OptimumBank Holdings, Inc.

Fort Lauderdale, Florida:

We have reviewed the accompanying condensed consolidated balance sheet of OptimumBank Holdings, Inc. and Subsidiary (the “Company”) as of September 30, 2007, and the condensed consolidated statements of earnings for the three- and nine-month periods ended September 30, 2007 and 2006 and the related condensed consolidated statements of stockholders’ equity and cash flows for the nine-month periods ended September 30, 2007 and 2006. These interim financial statements are the responsibility of the Company’s management.

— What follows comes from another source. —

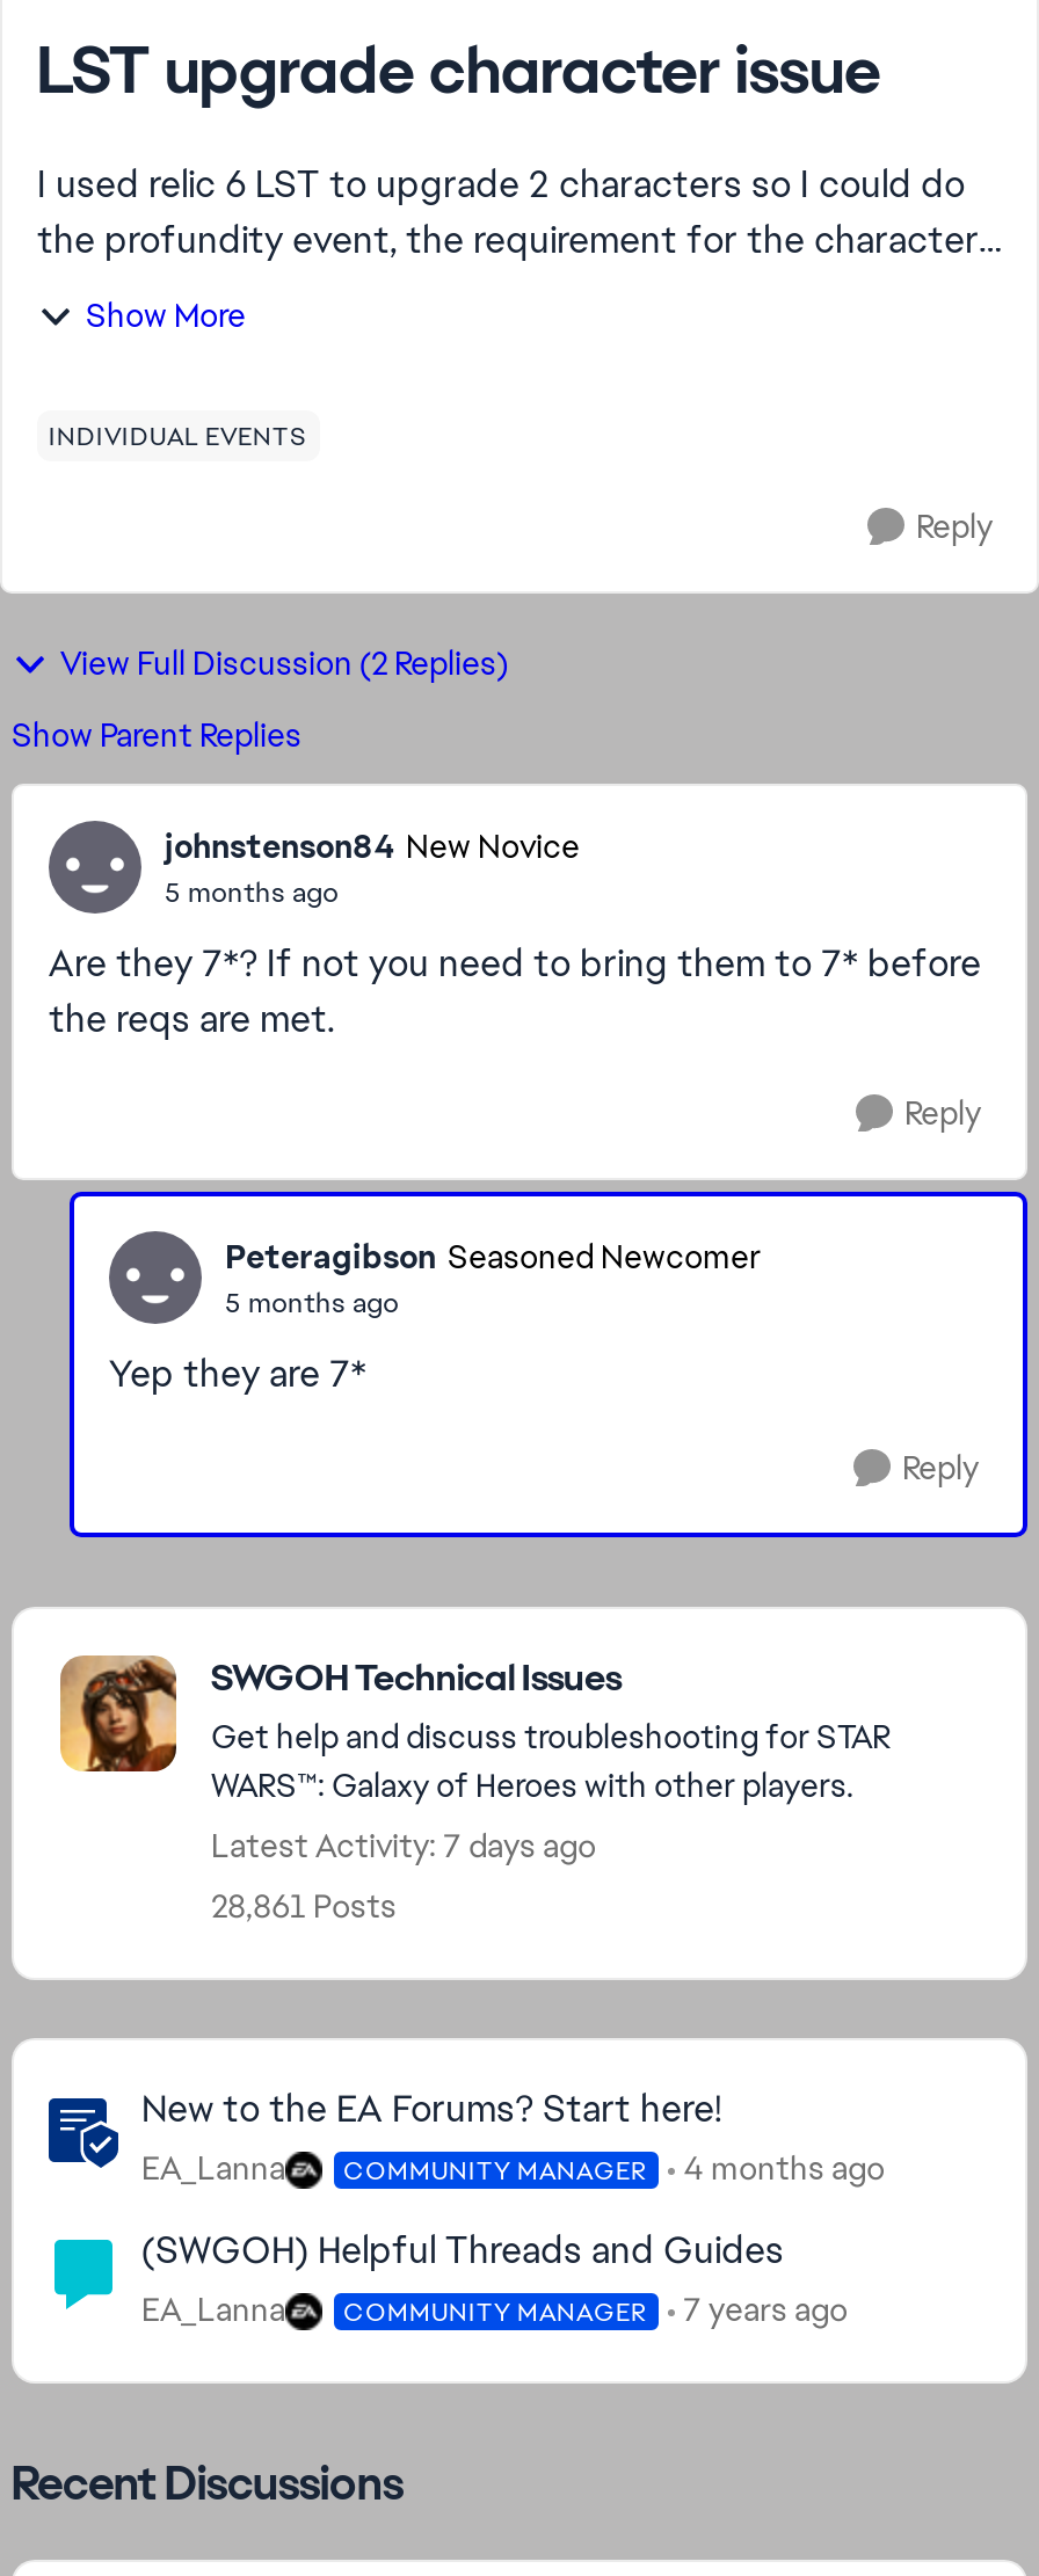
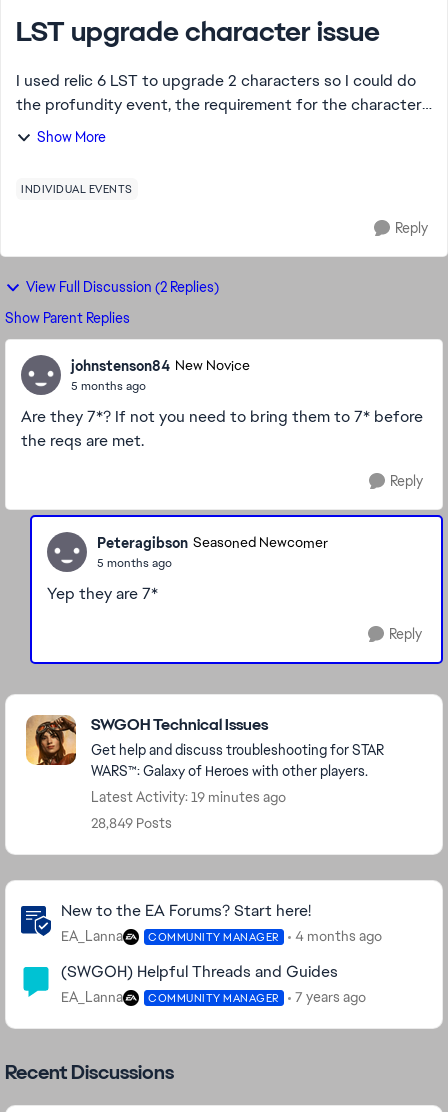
[211,1825,596,1866] Latest Activity: 7 days ago -> [91,788,286,806] Latest Activity: 19 minutes ago
[211,1885,397,1927] 28,861 Posts -> [91,814,172,832] 28,849 Posts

We conducted our reviews in accordance with the standards of the Public Company Accounting Oversight Board (United States). A review of interim financial information consists principally of applying analytical procedures and making inquiries of persons responsible for financial and accounting matters. It is substantially less in scope than an audit conducted in accordance with the standards of the Public Company Accounting Oversight Board, the objective of which is the expression of an opinion regarding the financial statements taken as a whole. Accordingly, we do not express such an opinion.

Based on our reviews, we are not aware of any material modifications that should be made to the accompanying interim condensed consolidated financial statements for them to be in conformity with U.S. generally accepted accounting principles.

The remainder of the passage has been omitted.